Recently Dylan fan Mikel Kelly passed along this anecdote in a story he wrote about his desire NOT to run into Dylan:

A co-worker of mine spotted him at the airport years ago and did not hesitate to greet him.

“Mr.Dylan, I really enjoy your music,” she said.

“Oh, yeah?” he countered. “Name three of my songs.”

She got so flustered she couldn’t think of any and he left her there flabbergasted and embarrassed.

Similarly, I remember a story written for the University of Nebraska-Omaha student paper back in the 1990s when Dylan was playing there. Two students said they saw Dylan walking out of the local Fuddruckers and approached him.

“You’re Bob Dylan,” one of them said. Dylan, whose hands were in his coat because it was winter, said nothing. “Can I shake your hand?” the young fan asked.

“No,” Dylan replied.

“Why not?” the student asked.

“Because my hands are in my pockets,” Dylan said.
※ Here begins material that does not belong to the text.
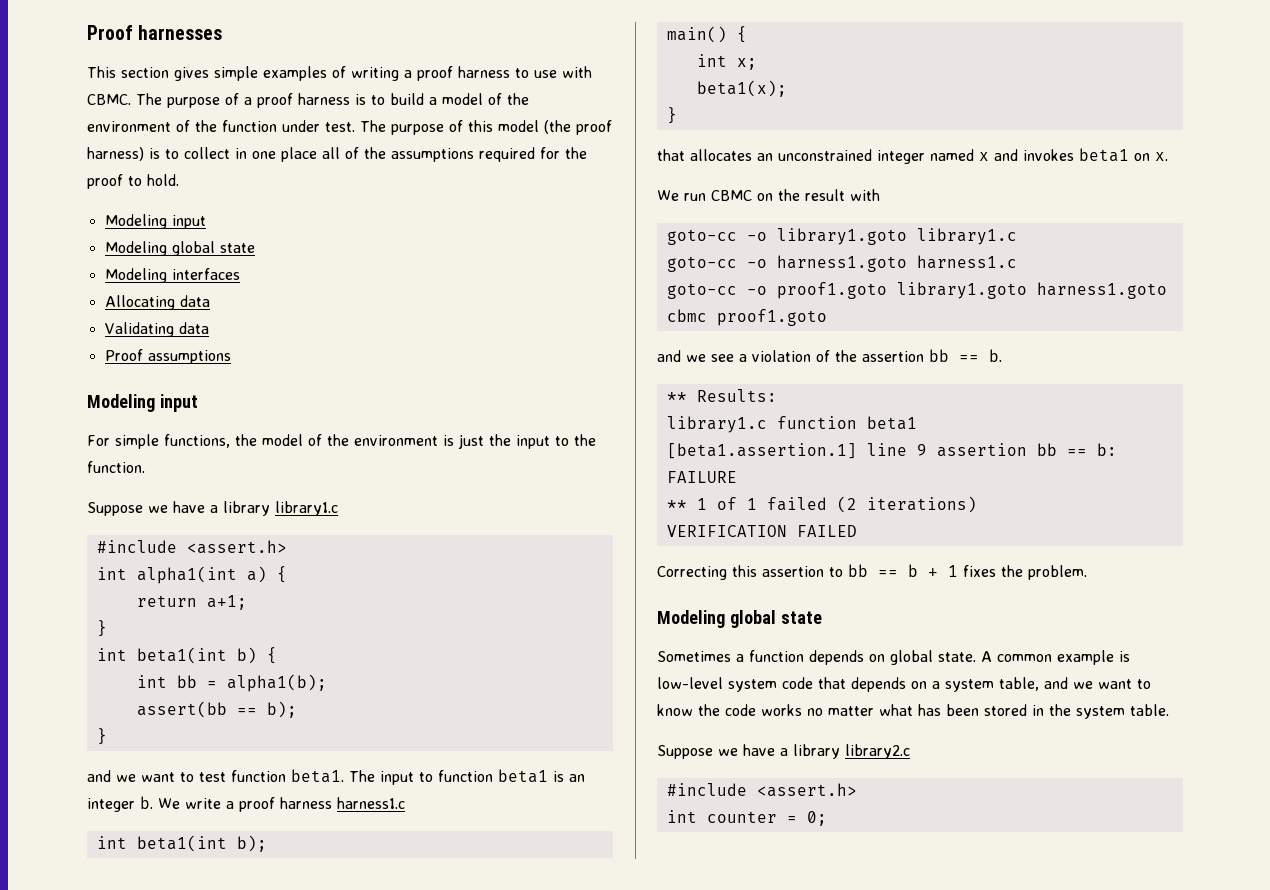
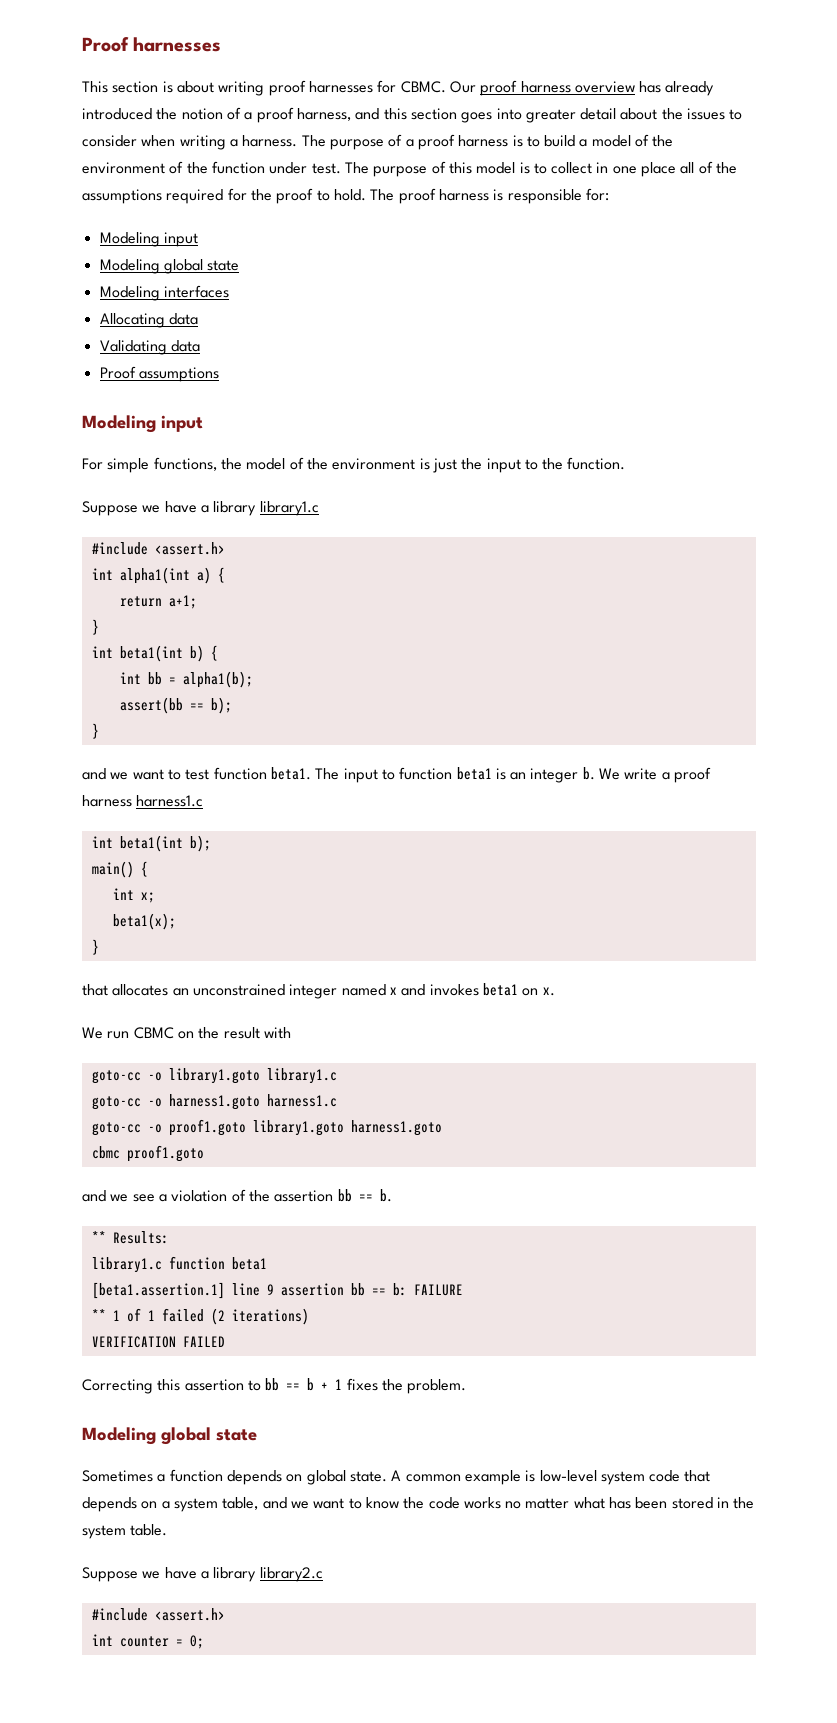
- This section gives simple examples of writing a proof harness to use with CBMC.
+ This section is about writing proof harnesses for CBMC. Our proof harness overview has already introduced the notion of a proof harness, and this section goes into greater detail about the issues to consider when writing a harness.
- The purpose of this model (the proof harness) is to collect in one place all of the assumptions required for the proof to hold.
+ The purpose of this model is to collect in one place all of the assumptions required for the proof to hold. The proof harness is responsible for:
One summer I worked at the Three Penny theater in Lincoln Park in Chicago. It was right next door to Lounge Ax. I never saw any rock stars, but a woman I worked with told me about the homeless man, wearing a hooded sweatshirt in the middle of a hot summer, who came to see the 1992 John Mellencamp movie “Falling from Grace.” Ever heard of it? Don’t feel bad. No one has.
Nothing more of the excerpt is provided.